> [Description of the task]
Write out, word for word, every line from the one where "[397,749,458,769] [771,98,832,118] 单元格" occurs to the final line of the entries, and nothing beyond them.

> [Records to process]

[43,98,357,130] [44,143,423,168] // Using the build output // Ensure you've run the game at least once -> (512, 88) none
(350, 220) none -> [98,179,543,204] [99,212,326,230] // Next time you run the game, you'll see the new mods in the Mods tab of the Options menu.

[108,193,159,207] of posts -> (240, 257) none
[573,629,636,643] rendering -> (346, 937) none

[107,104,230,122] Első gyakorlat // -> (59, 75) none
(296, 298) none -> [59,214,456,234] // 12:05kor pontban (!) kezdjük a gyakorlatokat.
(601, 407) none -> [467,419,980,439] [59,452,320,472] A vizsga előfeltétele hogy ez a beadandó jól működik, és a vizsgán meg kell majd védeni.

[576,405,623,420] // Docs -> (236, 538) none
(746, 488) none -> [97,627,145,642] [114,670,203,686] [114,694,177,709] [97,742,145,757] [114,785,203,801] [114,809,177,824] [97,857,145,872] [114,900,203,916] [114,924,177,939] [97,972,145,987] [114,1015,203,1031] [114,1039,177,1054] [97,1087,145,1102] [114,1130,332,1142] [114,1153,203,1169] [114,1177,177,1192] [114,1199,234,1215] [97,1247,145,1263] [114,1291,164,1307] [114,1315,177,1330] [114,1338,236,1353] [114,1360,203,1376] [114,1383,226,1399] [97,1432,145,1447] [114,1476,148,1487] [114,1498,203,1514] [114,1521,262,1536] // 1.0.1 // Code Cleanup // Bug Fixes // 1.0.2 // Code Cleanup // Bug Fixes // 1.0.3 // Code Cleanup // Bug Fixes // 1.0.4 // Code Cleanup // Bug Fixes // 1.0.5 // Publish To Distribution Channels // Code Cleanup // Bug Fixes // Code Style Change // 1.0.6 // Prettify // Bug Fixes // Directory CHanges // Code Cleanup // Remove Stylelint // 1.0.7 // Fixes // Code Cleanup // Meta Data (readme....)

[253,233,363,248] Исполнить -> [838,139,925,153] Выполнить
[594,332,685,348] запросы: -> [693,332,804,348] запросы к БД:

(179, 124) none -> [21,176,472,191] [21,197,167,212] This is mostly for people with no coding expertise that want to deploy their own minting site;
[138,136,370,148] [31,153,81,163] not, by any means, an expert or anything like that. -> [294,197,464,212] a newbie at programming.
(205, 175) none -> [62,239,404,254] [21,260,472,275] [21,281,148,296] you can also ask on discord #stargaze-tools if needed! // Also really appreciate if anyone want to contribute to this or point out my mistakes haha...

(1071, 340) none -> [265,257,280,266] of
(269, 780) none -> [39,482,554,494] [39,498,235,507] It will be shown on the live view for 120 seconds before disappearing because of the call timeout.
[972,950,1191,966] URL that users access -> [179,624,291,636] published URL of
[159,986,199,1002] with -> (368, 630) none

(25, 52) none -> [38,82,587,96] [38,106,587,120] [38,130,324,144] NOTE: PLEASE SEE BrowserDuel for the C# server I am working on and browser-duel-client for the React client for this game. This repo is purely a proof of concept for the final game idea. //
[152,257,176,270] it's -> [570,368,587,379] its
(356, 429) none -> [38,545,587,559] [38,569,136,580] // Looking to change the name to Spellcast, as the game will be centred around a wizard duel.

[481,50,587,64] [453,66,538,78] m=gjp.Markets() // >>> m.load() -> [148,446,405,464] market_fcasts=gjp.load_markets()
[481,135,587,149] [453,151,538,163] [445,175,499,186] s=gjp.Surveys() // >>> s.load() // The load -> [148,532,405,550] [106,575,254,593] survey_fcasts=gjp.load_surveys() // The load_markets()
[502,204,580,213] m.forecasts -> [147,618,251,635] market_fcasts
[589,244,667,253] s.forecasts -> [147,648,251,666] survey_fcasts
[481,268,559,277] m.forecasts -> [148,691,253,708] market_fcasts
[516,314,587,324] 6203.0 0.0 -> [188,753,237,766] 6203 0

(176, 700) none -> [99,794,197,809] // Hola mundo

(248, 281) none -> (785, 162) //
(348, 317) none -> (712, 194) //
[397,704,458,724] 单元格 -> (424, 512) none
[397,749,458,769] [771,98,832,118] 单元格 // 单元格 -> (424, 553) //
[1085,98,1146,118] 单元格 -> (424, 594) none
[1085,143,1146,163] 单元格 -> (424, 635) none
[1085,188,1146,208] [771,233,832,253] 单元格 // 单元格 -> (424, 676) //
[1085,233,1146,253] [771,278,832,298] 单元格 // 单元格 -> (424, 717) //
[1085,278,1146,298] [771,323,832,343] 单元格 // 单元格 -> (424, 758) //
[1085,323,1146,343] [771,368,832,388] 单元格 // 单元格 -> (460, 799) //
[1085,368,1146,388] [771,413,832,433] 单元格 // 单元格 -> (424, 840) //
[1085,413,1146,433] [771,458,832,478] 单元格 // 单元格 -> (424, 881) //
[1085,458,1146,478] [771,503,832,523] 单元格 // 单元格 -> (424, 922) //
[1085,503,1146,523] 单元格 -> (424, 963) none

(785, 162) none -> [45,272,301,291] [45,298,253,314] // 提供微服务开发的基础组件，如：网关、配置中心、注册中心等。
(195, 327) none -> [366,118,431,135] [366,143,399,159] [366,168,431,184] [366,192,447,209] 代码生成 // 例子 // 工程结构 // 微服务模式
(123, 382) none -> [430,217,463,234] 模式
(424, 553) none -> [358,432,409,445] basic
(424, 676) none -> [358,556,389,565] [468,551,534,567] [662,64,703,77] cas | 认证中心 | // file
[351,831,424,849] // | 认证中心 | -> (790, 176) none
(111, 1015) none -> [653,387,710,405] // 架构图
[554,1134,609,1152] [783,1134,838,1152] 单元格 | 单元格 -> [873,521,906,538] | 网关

> [The completed task]
[397,749,458,769] [771,98,832,118] 单元格 // 单元格 -> (424, 553) //
[1085,98,1146,118] 单元格 -> (424, 594) none
[1085,143,1146,163] 单元格 -> (424, 635) none
[1085,188,1146,208] [771,233,832,253] 单元格 // 单元格 -> (424, 676) //
[1085,233,1146,253] [771,278,832,298] 单元格 // 单元格 -> (424, 717) //
[1085,278,1146,298] [771,323,832,343] 单元格 // 单元格 -> (424, 758) //
[1085,323,1146,343] [771,368,832,388] 单元格 // 单元格 -> (460, 799) //
[1085,368,1146,388] [771,413,832,433] 单元格 // 单元格 -> (424, 840) //
[1085,413,1146,433] [771,458,832,478] 单元格 // 单元格 -> (424, 881) //
[1085,458,1146,478] [771,503,832,523] 单元格 // 单元格 -> (424, 922) //
[1085,503,1146,523] 单元格 -> (424, 963) none

(785, 162) none -> [45,272,301,291] [45,298,253,314] // 提供微服务开发的基础组件，如：网关、配置中心、注册中心等。
(195, 327) none -> [366,118,431,135] [366,143,399,159] [366,168,431,184] [366,192,447,209] 代码生成 // 例子 // 工程结构 // 微服务模式
(123, 382) none -> [430,217,463,234] 模式
(424, 553) none -> [358,432,409,445] basic
(424, 676) none -> [358,556,389,565] [468,551,534,567] [662,64,703,77] cas | 认证中心 | // file
[351,831,424,849] // | 认证中心 | -> (790, 176) none
(111, 1015) none -> [653,387,710,405] // 架构图
[554,1134,609,1152] [783,1134,838,1152] 单元格 | 单元格 -> [873,521,906,538] | 网关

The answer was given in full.